• [DIRECTIONS]: In the entries below, begin at the line that has "width: 304px ->" and stop after the line that has "html: <div>****Gemeindeverwaltungsverband südlicher"; output those lines exactly, leaving out pictures.

• [DATA FOR THIS EXERCISE]:
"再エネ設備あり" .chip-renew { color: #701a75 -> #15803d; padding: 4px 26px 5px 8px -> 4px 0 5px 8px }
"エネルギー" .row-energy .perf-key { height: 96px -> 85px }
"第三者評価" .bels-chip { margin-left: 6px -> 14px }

--

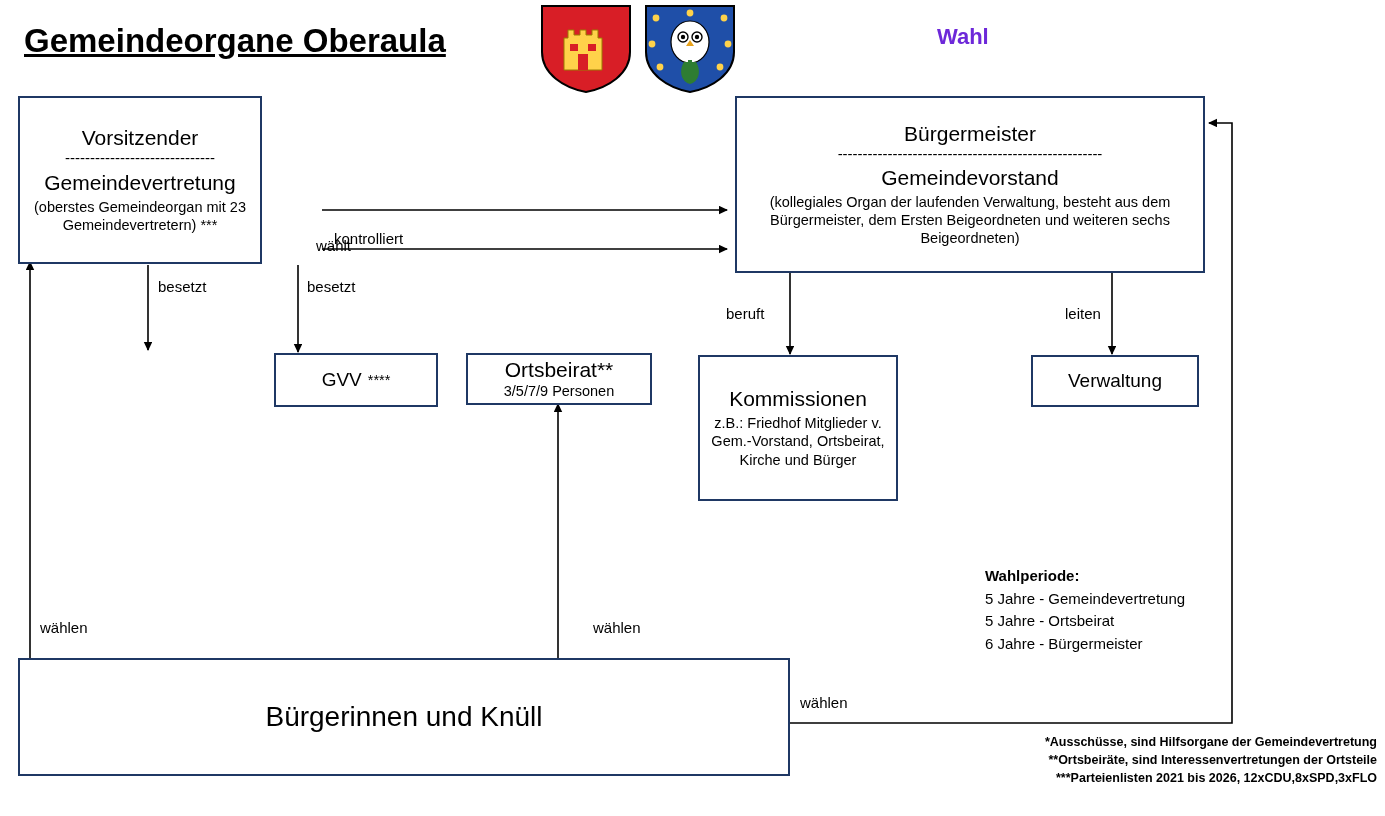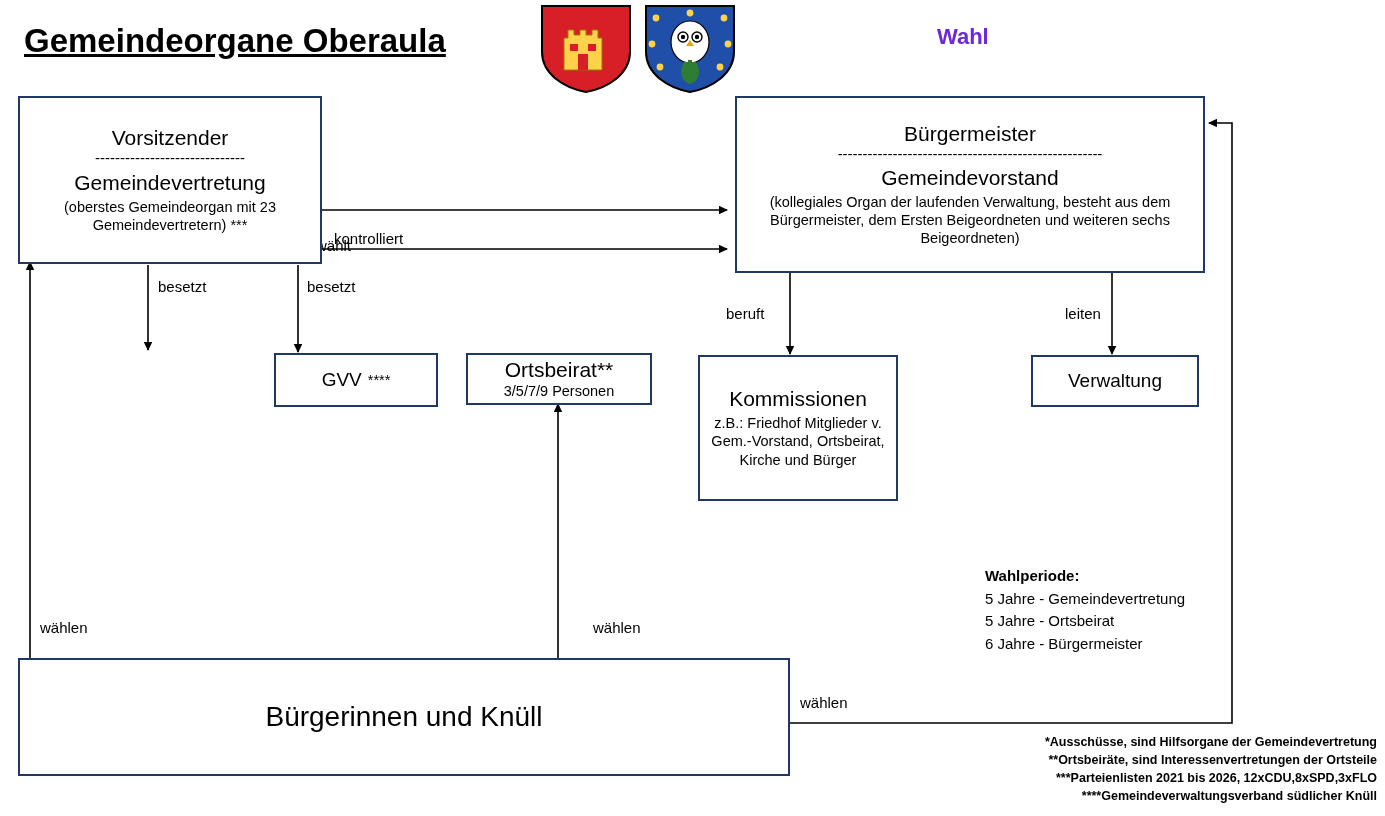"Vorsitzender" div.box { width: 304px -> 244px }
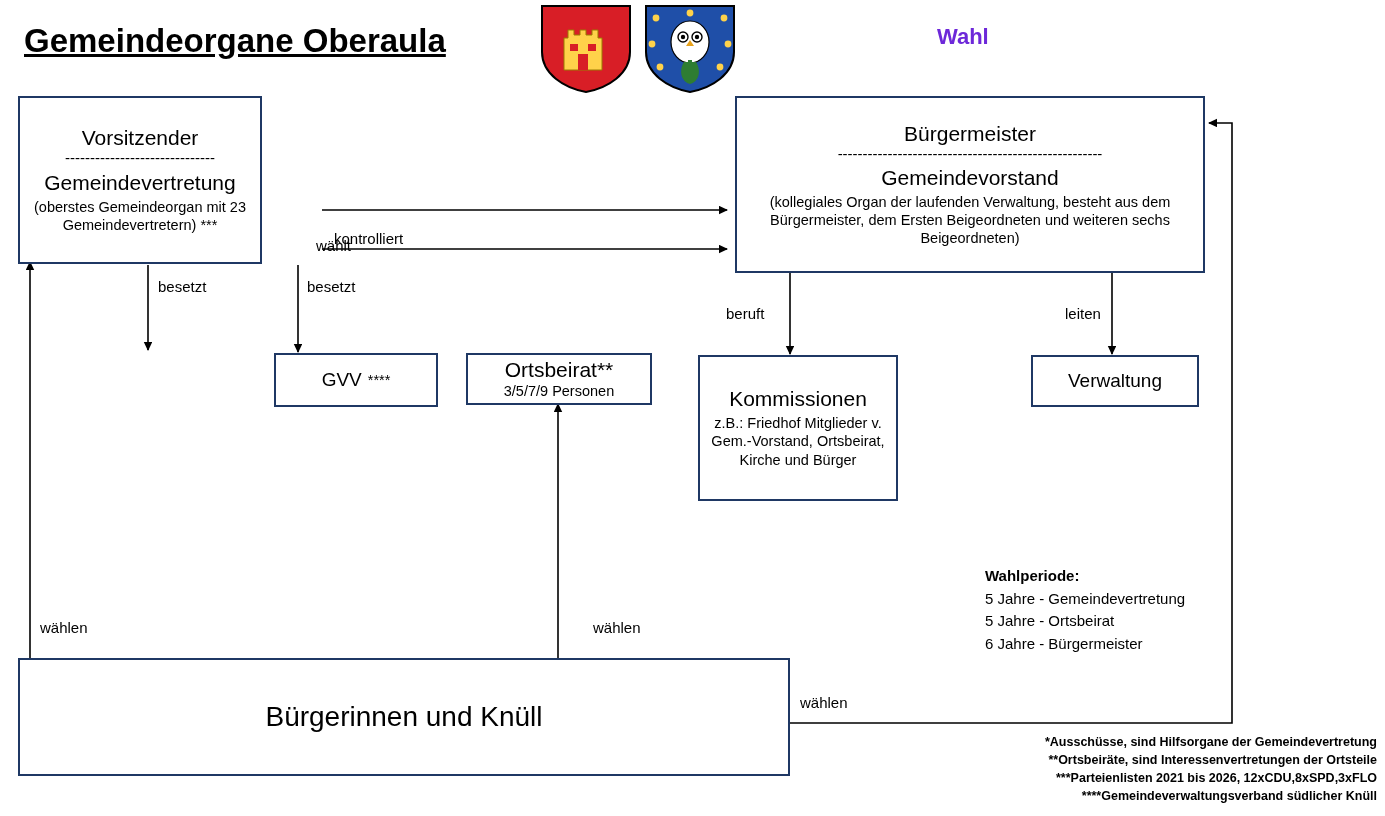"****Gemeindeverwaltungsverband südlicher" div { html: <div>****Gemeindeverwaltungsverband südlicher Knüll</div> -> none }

--

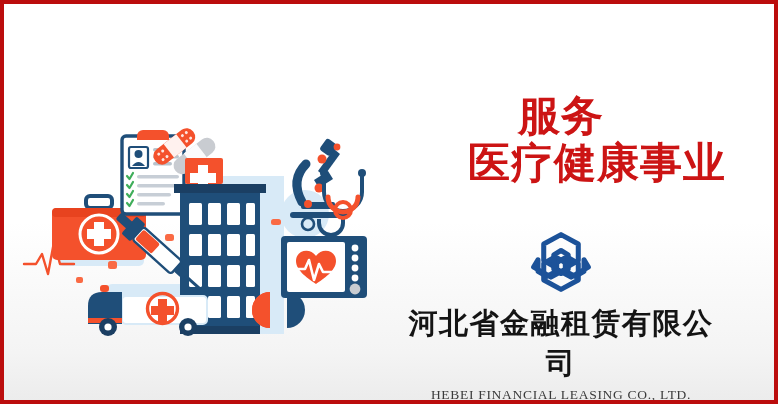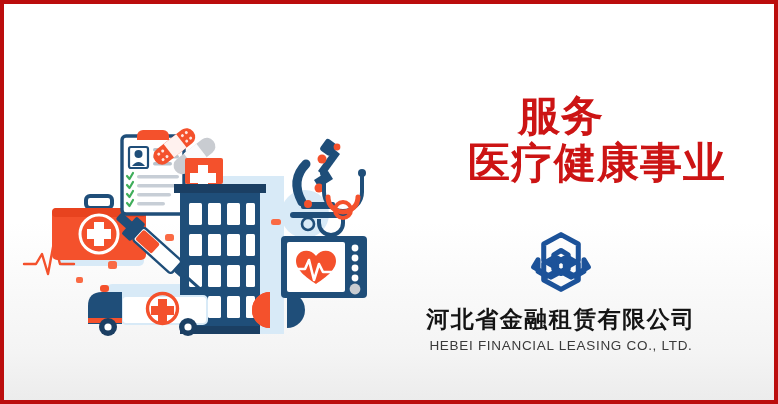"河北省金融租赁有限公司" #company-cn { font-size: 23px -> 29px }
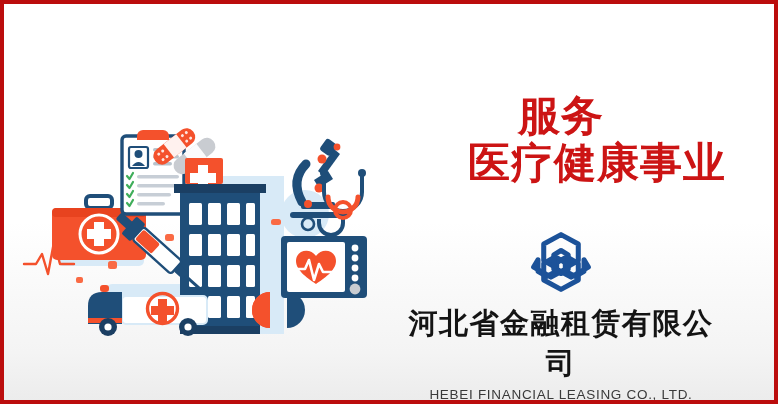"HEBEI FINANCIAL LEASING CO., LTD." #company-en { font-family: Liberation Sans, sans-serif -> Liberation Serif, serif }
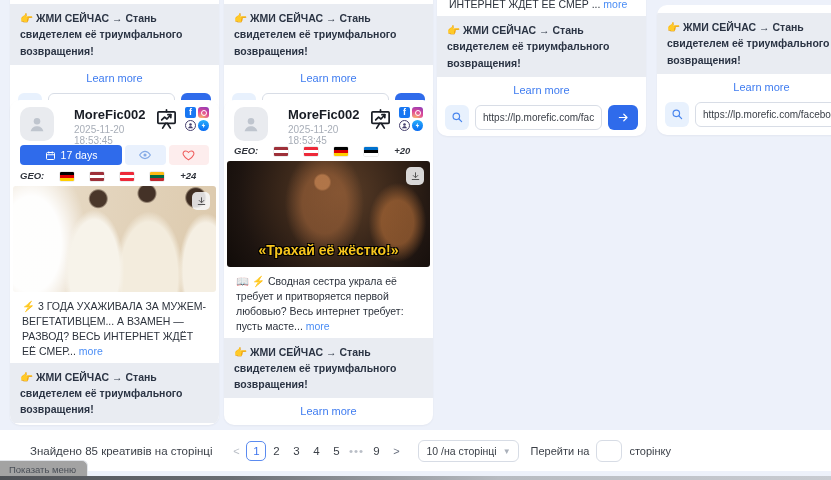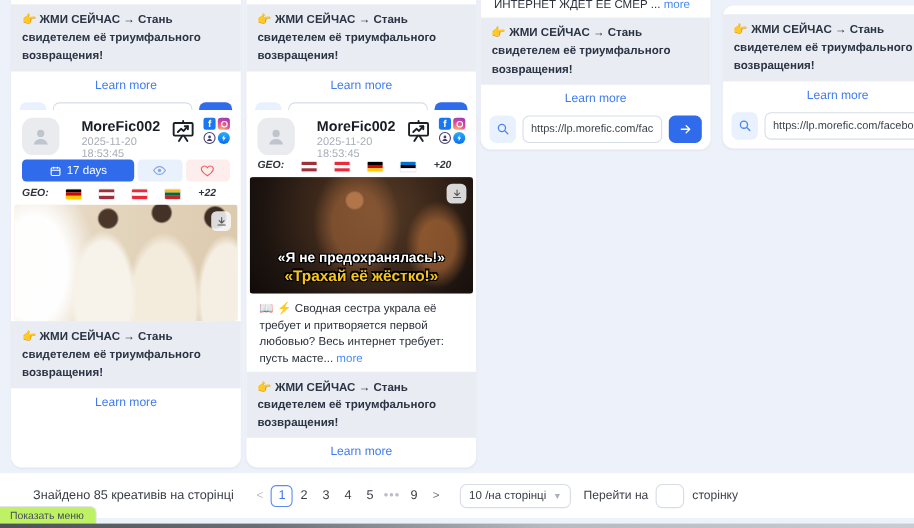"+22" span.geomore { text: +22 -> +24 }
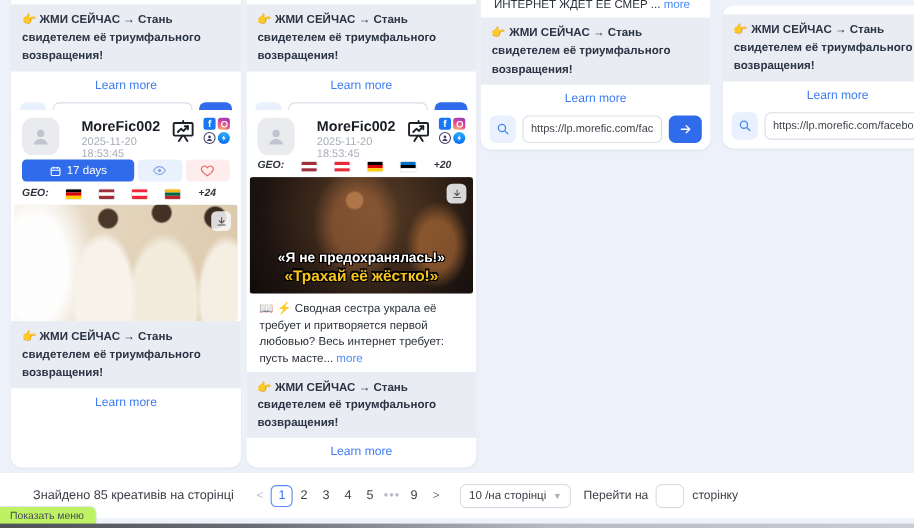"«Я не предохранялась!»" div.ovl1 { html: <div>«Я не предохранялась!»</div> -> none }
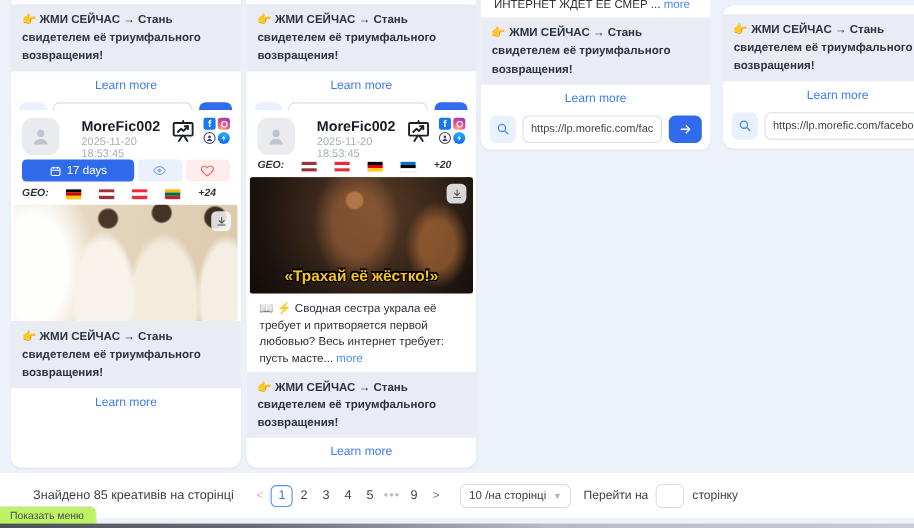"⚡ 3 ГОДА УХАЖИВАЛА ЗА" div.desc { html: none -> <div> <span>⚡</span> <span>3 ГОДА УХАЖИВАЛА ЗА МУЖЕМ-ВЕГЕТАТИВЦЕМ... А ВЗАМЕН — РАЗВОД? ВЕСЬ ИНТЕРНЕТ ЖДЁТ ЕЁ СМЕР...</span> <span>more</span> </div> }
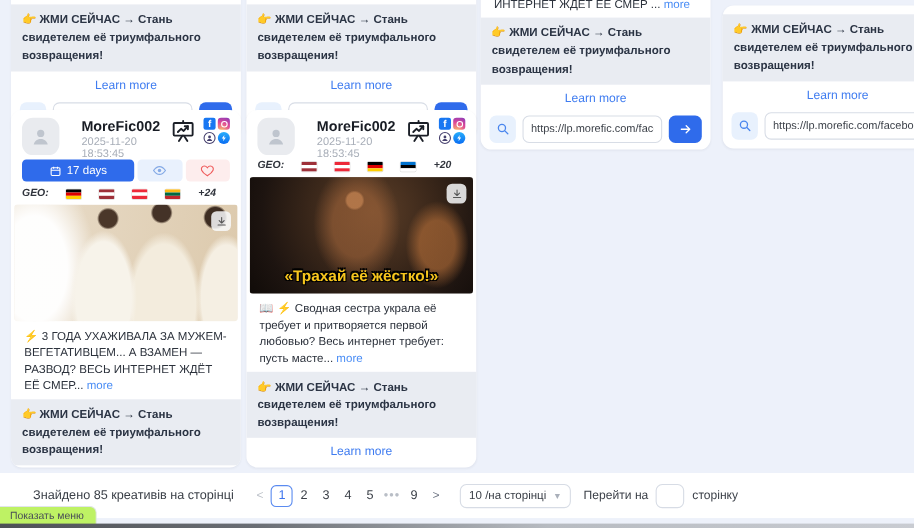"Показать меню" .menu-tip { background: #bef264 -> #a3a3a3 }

• [RESPONSE AREA]:
"Vorsitzender" div.box { width: 304px -> 244px }
"****Gemeindeverwaltungsverband südlicher" div { html: <div>****Gemeindeverwaltungsverband südlicher Knüll</div> -> none }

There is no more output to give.